Your instructions → Leaving pictures aside, restate exactly the lines of the data below, from the first one through the line that contains "direction:rtl; padding:6px 16px;".

########

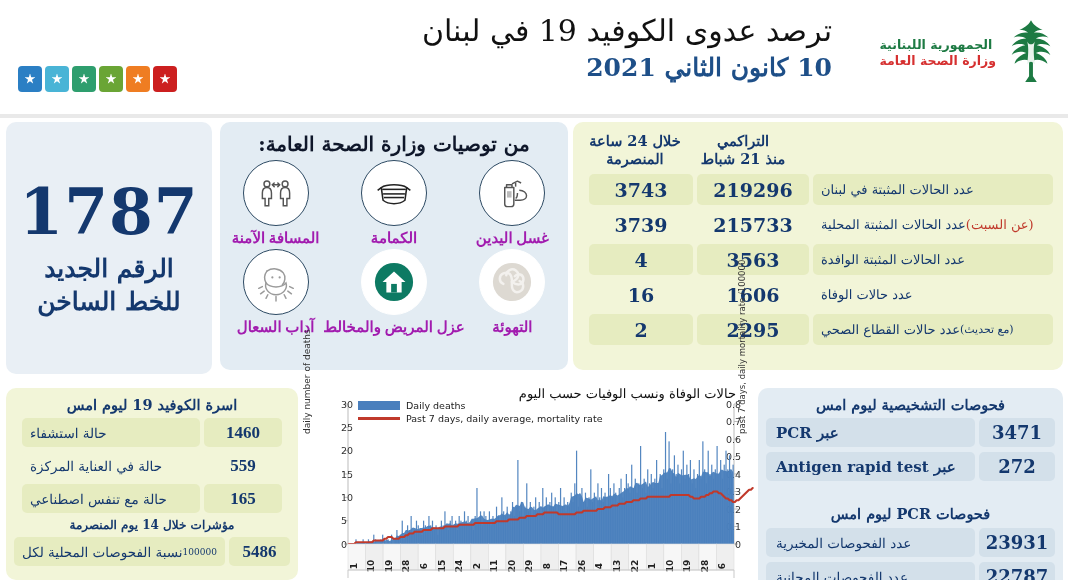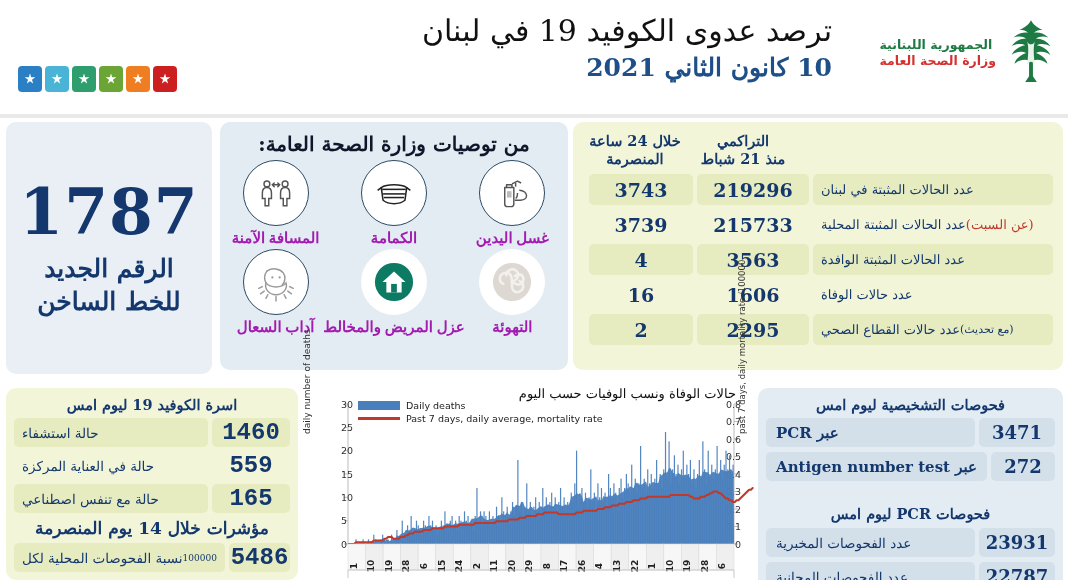--- a/index.html
+++ b/index.html
@@ -86,7 +86,7 @@
 
   
   .beds { position:absolute; left:6px; top:388px; width:292px; height:192px;
-          background:#f2f5d8; border-radius:10px; direction:rtl; padding:6px 8px; }
+          background:#f2f5d8; border-radius:10px; direction:rtl; padding:6px 16px; }
   .beds-title { color:#14386e; font-size:14.5px; font-weight:bold; text-align:center; padding:2px 0 5px;
                 font-family:"DejaVu Serif","Liberation Serif",serif; }
   .b-row { display:flex; gap:4px; height:29px; margin-bottom:4px; }

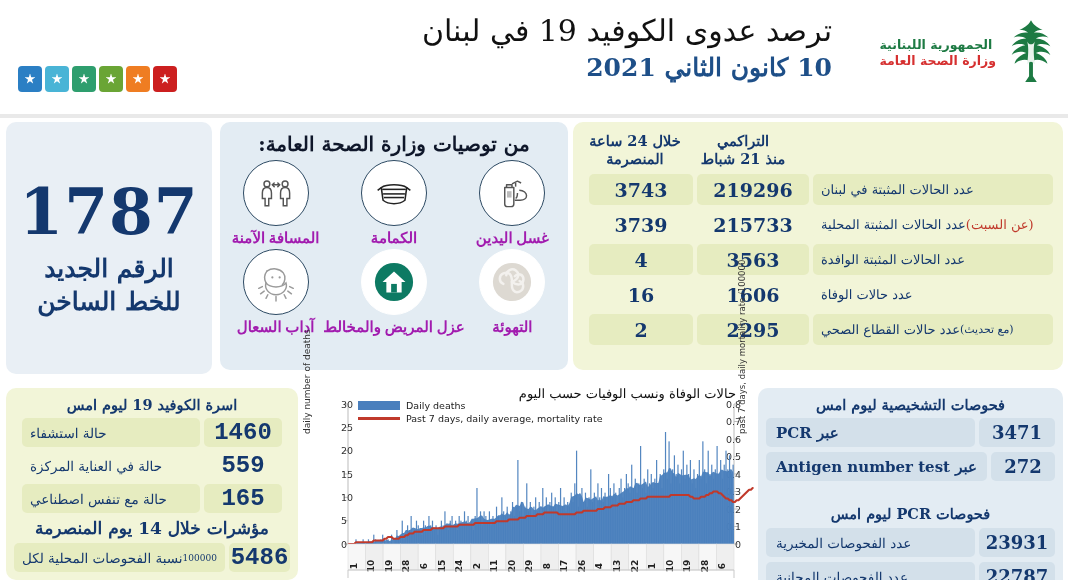--- a/index.html
+++ b/index.html
@@ -91,8 +91,8 @@
                 font-family:"DejaVu Serif","Liberation Serif",serif; }
   .b-row { display:flex; gap:4px; height:29px; margin-bottom:4px; }
   .b-val { width:78px; background:#e6ecc0; border-radius:5px; display:flex; align-items:center;
-           justify-content:center; color:#14386e; font-size:24px; font-weight:bold;
-           font-family:Liberation Mono, monospace; }
+           justify-content:center; color:#14386e; font-size:17px; font-weight:bold;
+           font-family:Liberation Serif, serif; }
   .b-label { flex:1; background:#e6ecc0; border-radius:5px; display:flex; align-items:center;
              justify-content:flex-end; padding:0 8px; color:#14386e; font-size:13.5px;
              font-family:"DejaVu Serif","Liberation Serif",serif; white-space:nowrap; }

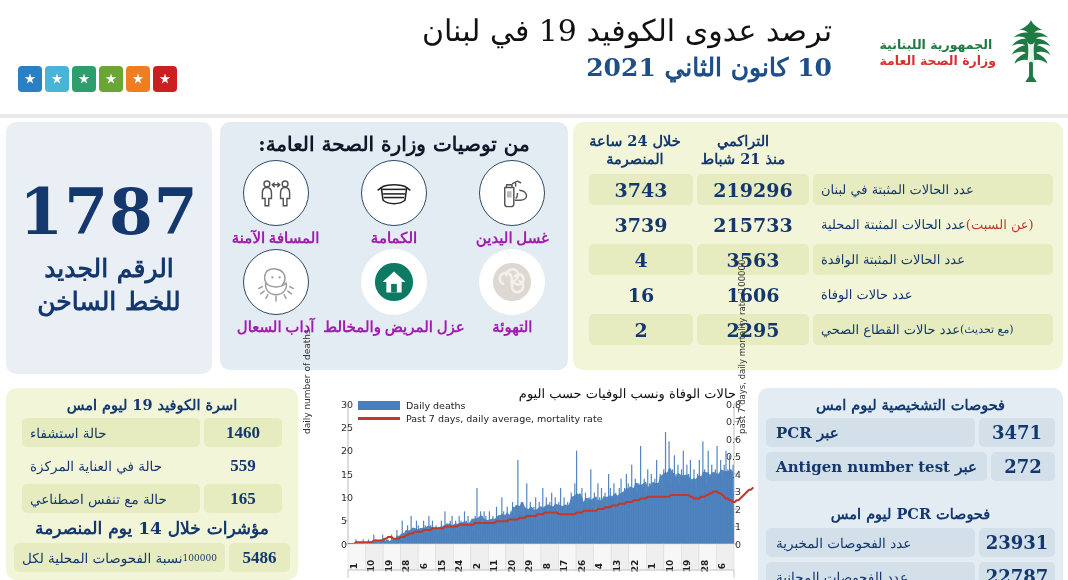--- a/index.html
+++ b/index.html
@@ -681,7 +681,7 @@
     </div>
     <div class="t-row">
       <div class="t-val">272</div>
-      <div class="t-label">عبر Antigen number test</div>
+      <div class="t-label">عبر Antigen rapid test</div>
     </div>
 
     <div class="tests-sub">

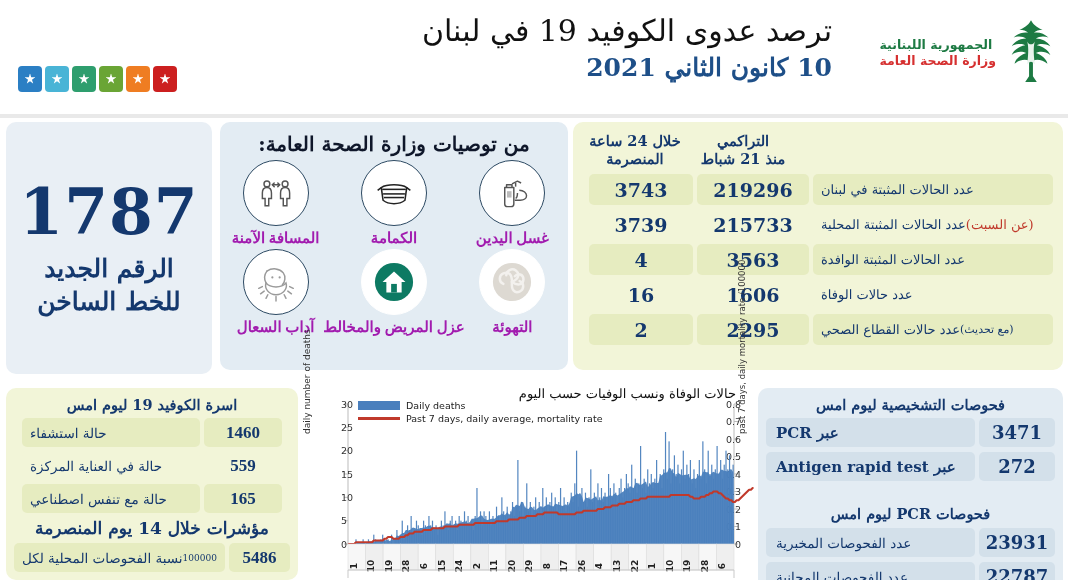--- a/index.html
+++ b/index.html
@@ -98,7 +98,7 @@
              font-family:"DejaVu Serif","Liberation Serif",serif; white-space:nowrap; }
   .b-row.alt .b-val, .b-row.alt .b-label { background:#f2f5d8; }
   .beds-sub { position:absolute; left:0; top:127px; width:292px; }
-  .beds-sub-title { color:#14386e; font-size:17px; font-weight:bold; text-align:center; padding:3px 0 5px;
+  .beds-sub-title { color:#14386e; font-size:12px; font-weight:bold; text-align:center; padding:3px 0 5px;
                     font-family:"DejaVu Serif","Liberation Serif",serif; }
   .beds-sub .b-row { padding:0 8px; }
   .tiny { font-size:9px; }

########

Task answer →
--- a/index.html
+++ b/index.html
@@ -86,7 +86,7 @@
 
   
   .beds { position:absolute; left:6px; top:388px; width:292px; height:192px;
-          background:#f2f5d8; border-radius:10px; direction:rtl; padding:6px 8px; }
+          background:#f2f5d8; border-radius:10px; direction:rtl; padding:6px 16px; }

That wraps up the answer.